La cerradura nürembergiana cedió, la viga cayó con un estruendo. En ese mismo momento volaron las puertas de la torre, en las escaleras de piedra aparecieron los caballeros de rapiña, todos armados y todos rabiosos, tan ciegos en su ansia de sangre que Buko von Krossig, el primero que apareció, tropezó en las empinadas escaleras, yendo a caer directamente en un montón de estiércol. Los otros se lanzaron sobre Scharley y Sansón. Sansón barritó como un toro, y dispersó a los agresores agitando el hacha como un loco. Scharley, gritando también, se hizo espacio a su alrededor enarbolando una alabarda que encontró junto a la puerta. Pero la ventaja -así como la experiencia en la lucha- estaba de parte de los caballeros de rapiña. Retrocediendo ante los malignos pinchazos y los traicioneros tajos de espada, Sansón y Scharley retrocedieron.
Hasta el momento en que sintieron a la espalda la dura resistencia de una pared.
Y entonces llegó Reynevan volando.
Al ver cómo crecían a ojos vista las losas del patio, Reynevan gritó, gritaba también Nicoletta. Sus gritos, modulados por el atosigante viento hasta convertirse en verdaderos aullidos de condenados en el infierno, obtuvieron mejores resultados que su propia aparición. Excepto Kuno Wittram, el cual por casualidad miró hacia arriba, ninguno de los caballeros de rapiña vio a quienes montaban la banqueta voladora. Pero el griterío consiguió unos demoledores efectos psicológicos. Weyrach cayó a cuatro patas, Rymbaba blasfemó, gritó y se derrumbó, junto a él rodó Tassilo de Tresckow, inconsciente, la única víctima del ataque aéreo: la banqueta que caía en picado sobre el patio lo había golpeado en la sien. Kuno Wittram se persignó y se arrastró bajo un carro de paja. Buko von Krossig se encogió cuando el borde del cotekardie de Nicoletta lo golpeó en la oreja. Entonces, la banqueta se lanzó con fuerza hacia arriba ante los todavía mayores gritos de los pilotos. Notker von Weyrach miró a los voladores con la boca abierta, tuvo suerte, percibió con el rabillo del ojo a Scharley, en el último segundo evitó que le clavara la alabarda. Aferró el asta, comenzaron a forcejear.
Sansón tiró su hacha, atrapó a uno de los caballos por las bridas, quiso coger al otro. Buko saltó hacia él y atacó con su puñal. Sansón lo evitó, pero no lo suficientemente rápido. La hoja le cortó la manga. Y el brazo. Buko no consiguió pinchar de nuevo.

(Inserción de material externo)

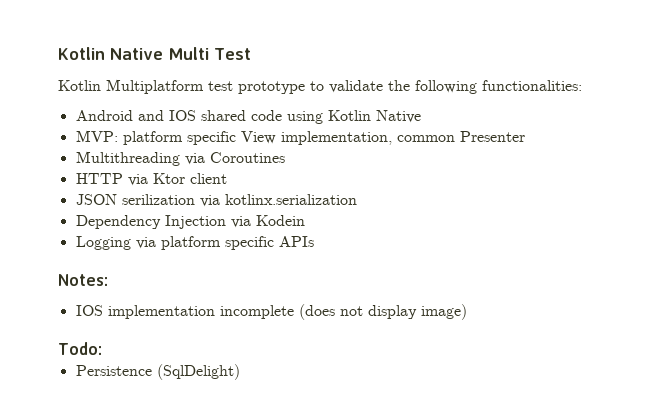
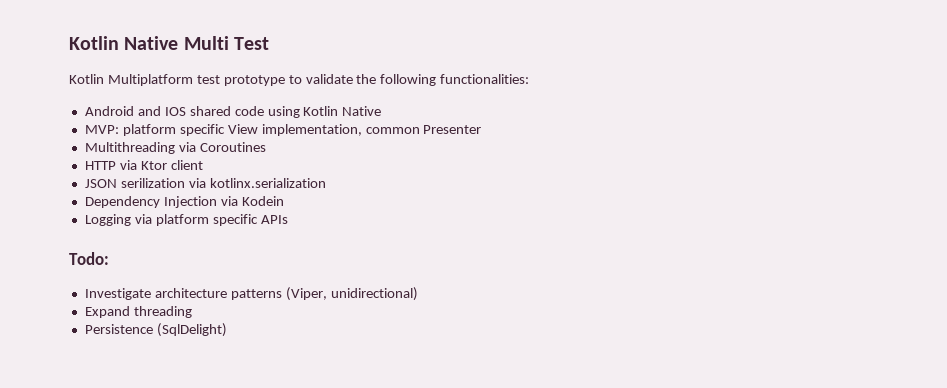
[58,274,108,286] [75,304,467,320] [58,342,102,355] Notes: // IOS implementation incomplete (does not display image) // Todo: -> [69,252,109,265] [84,287,418,301] [84,306,192,318] Todo: // Investigate architecture patterns (Viper, unidirectional) // Expand threading

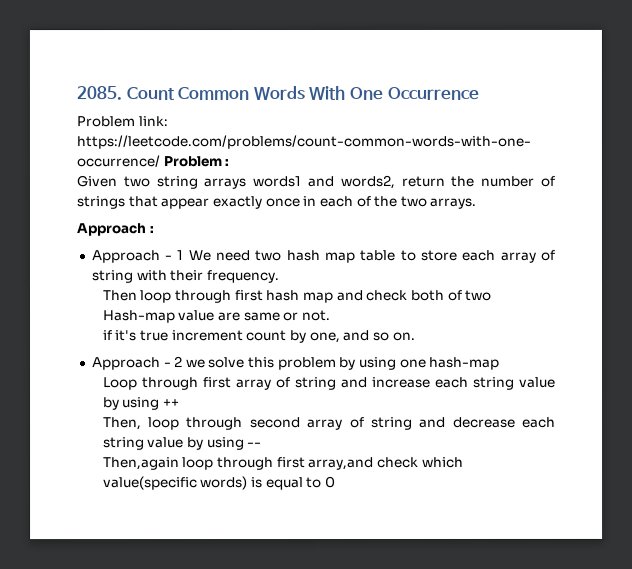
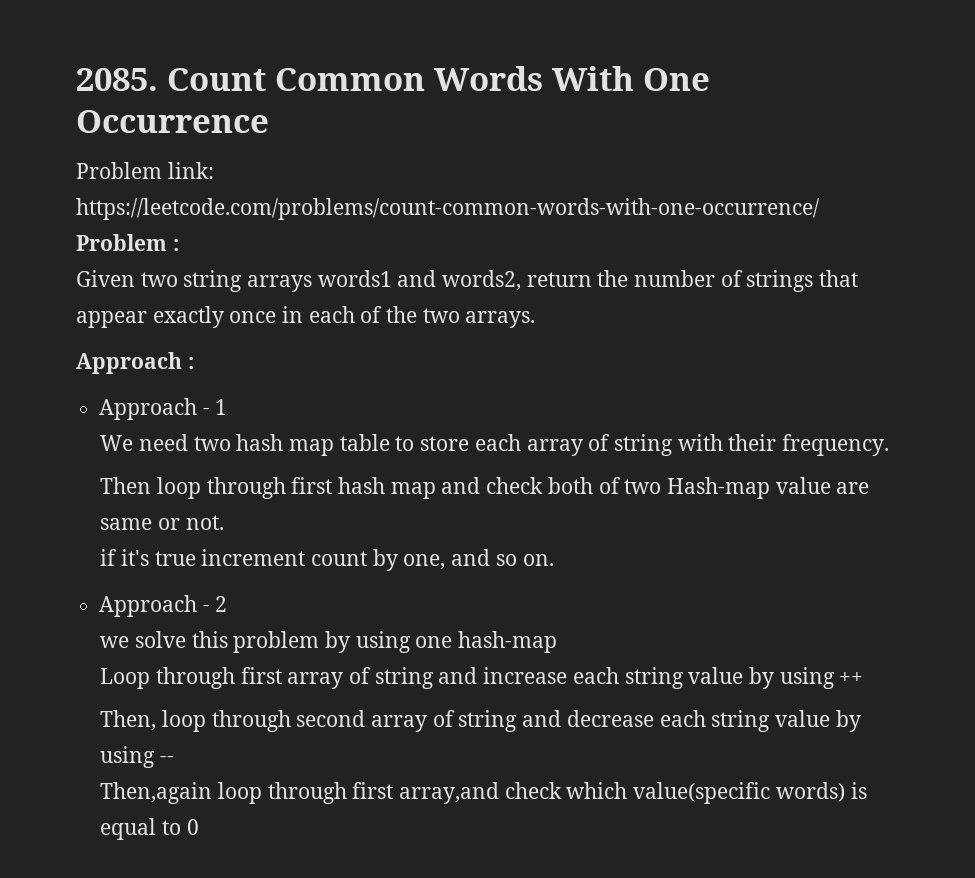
(184, 255) none -> (228, 407) //
(184, 362) none -> (228, 604) //

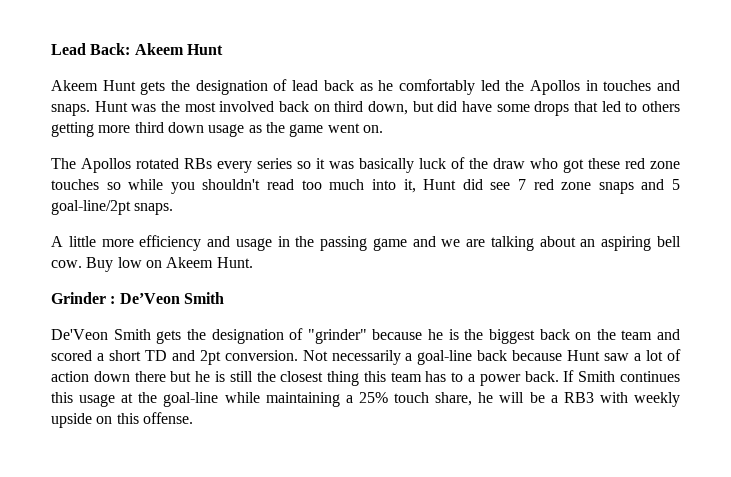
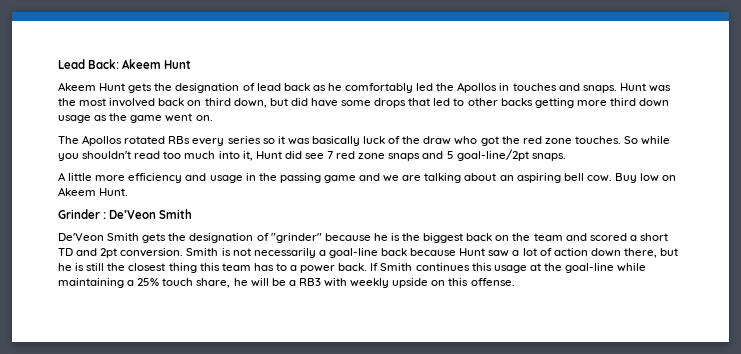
[642,101,680,112] others -> [467,98,533,106] other backs
[588,158,680,169] [51,179,121,190] these red zone touches so -> [501,136,639,144] the red zone touches. So
[302,350,328,361] Not -> [186,248,251,256] Smith is not
[134,371,166,382] there -> [623,248,657,258] there,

Recibió un golpe en la boca y se tambaleó hasta la puerta.
Sansón Mieles se masajeó el brazo, miró su brazo ensangrentado.
– Ahora -dijo lento y en voz alta-. Ahora me he enfadado de verdad.
Se acercó a Scharley y Weyrach, que todavía estaban forcejeando con el asta de la alabarda. Y le asestó a Weyrach un golpe con tanta fuerza que el viejo raubritter dio una impresionante voltereta. Paszko Rymbaba alzó su hacha de armas para cortar, Sansón se dio la vuelta, lo miró. Paszko retrocedió dos pasos rápidamente.
Scharley atrapó al caballo, Sansón mientras tanto tomó de un soporte junto a la puerta un escudo de hierro redondo.
– ¡A ellos! -gritó Buko, tomando la espada que había dejado caer Wittram-. ¡Weyrach! ¡Kuno! ¡Paszko! ¡A ellos! ¡Oh, Cristo…!
Vio lo que estaba haciendo Sansón. Sansón tomó el escudo como si fuera un discóbolo y como un discóbolo giraba y giraba. El escudo salió disparado de su mano como de una balista, fallando por poco a Weyrach, voló con un silbido por todo el patio, se estrelló contra una ménsula de la pared, destrozándola por completo. Weyrach tragó saliva, Sansón sacó del soporte otro escudo.